- Provided records:
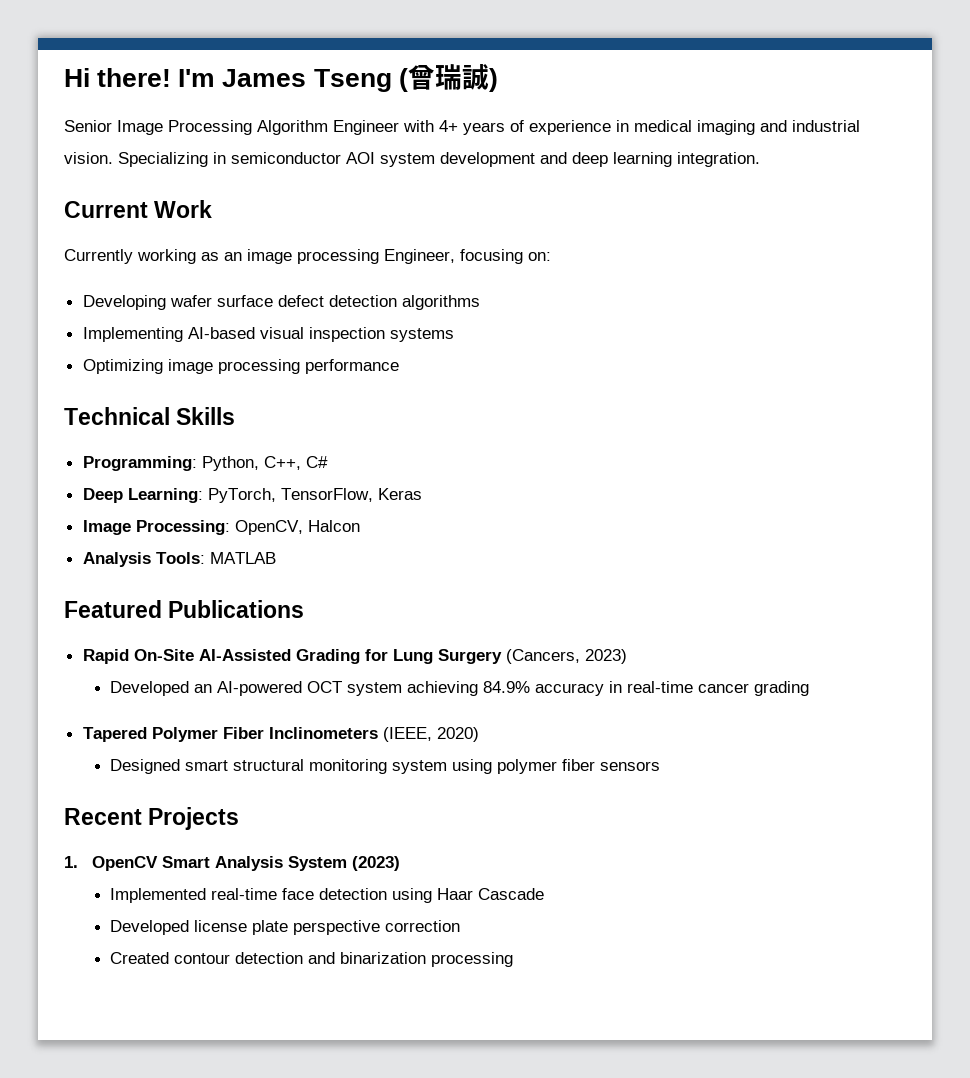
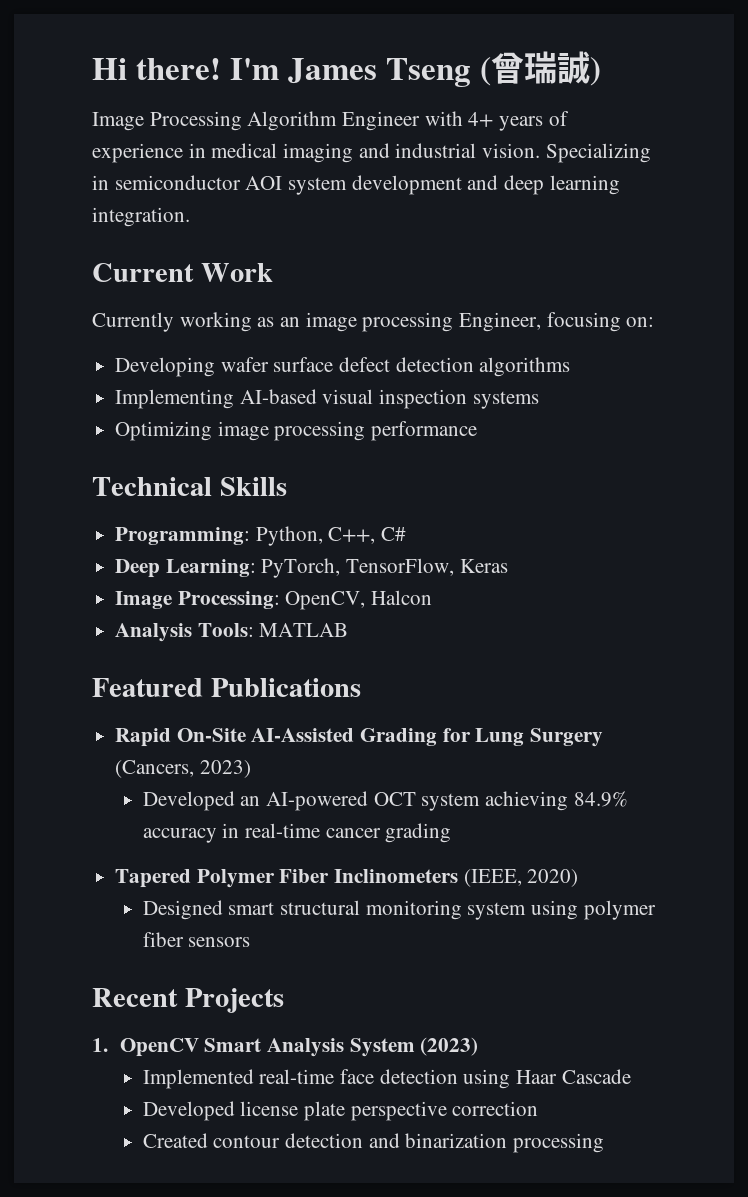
- Senior Image Processing Algorithm Engineer with 4+ years of experience in medical imaging and industrial vision.
+ Image Processing Algorithm Engineer with 4+ years of experience in medical imaging and industrial vision.

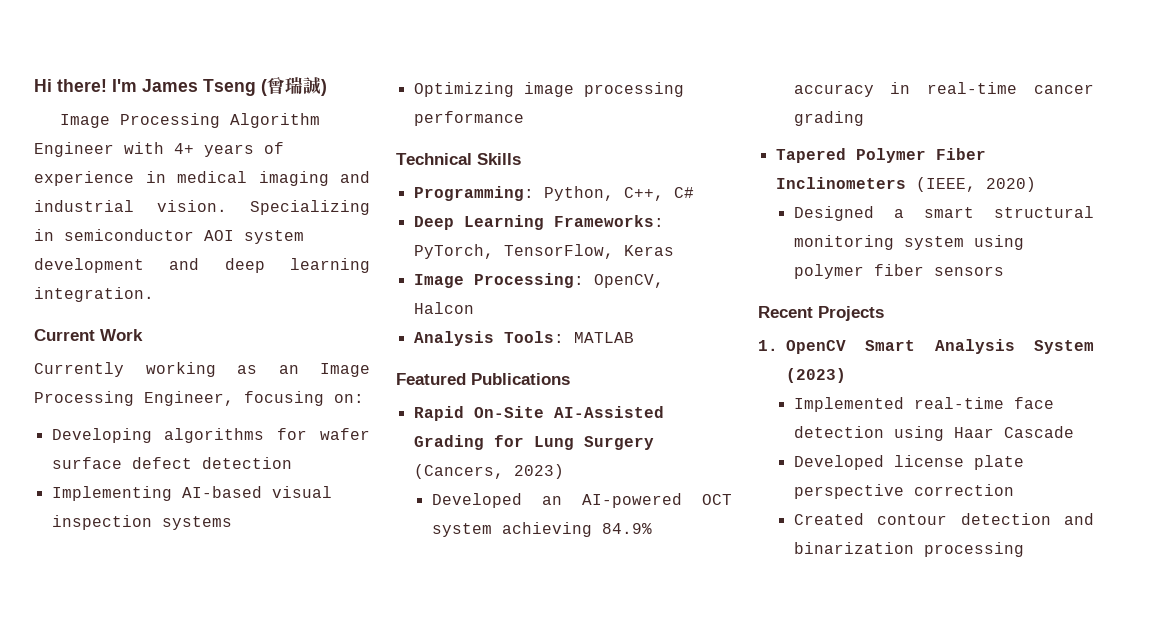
- Currently working as an image processing Engineer, focusing on:
+ Currently working as an Image Processing Engineer, focusing on:
- Developing wafer surface defect detection algorithms
+ Developing algorithms for wafer surface defect detection
- Deep Learning: PyTorch, TensorFlow, Keras
+ Deep Learning Frameworks: PyTorch, TensorFlow, Keras
- Designed smart structural monitoring system using polymer fiber sensors
+ Designed a smart structural monitoring system using polymer fiber sensors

- Aim of the exercise: If pictures appear among the records, do not carry them over; retype the rest exactly.

- Answer to the exercise:
- Senior Image Processing Algorithm Engineer with 4+ years of experience in medical imaging and industrial vision.
+ Image Processing Algorithm Engineer with 4+ years of experience in medical imaging and industrial vision.

- Currently working as an image processing Engineer, focusing on:
+ Currently working as an Image Processing Engineer, focusing on:
- Developing wafer surface defect detection algorithms
+ Developing algorithms for wafer surface defect detection
- Deep Learning: PyTorch, TensorFlow, Keras
+ Deep Learning Frameworks: PyTorch, TensorFlow, Keras
- Designed smart structural monitoring system using polymer fiber sensors
+ Designed a smart structural monitoring system using polymer fiber sensors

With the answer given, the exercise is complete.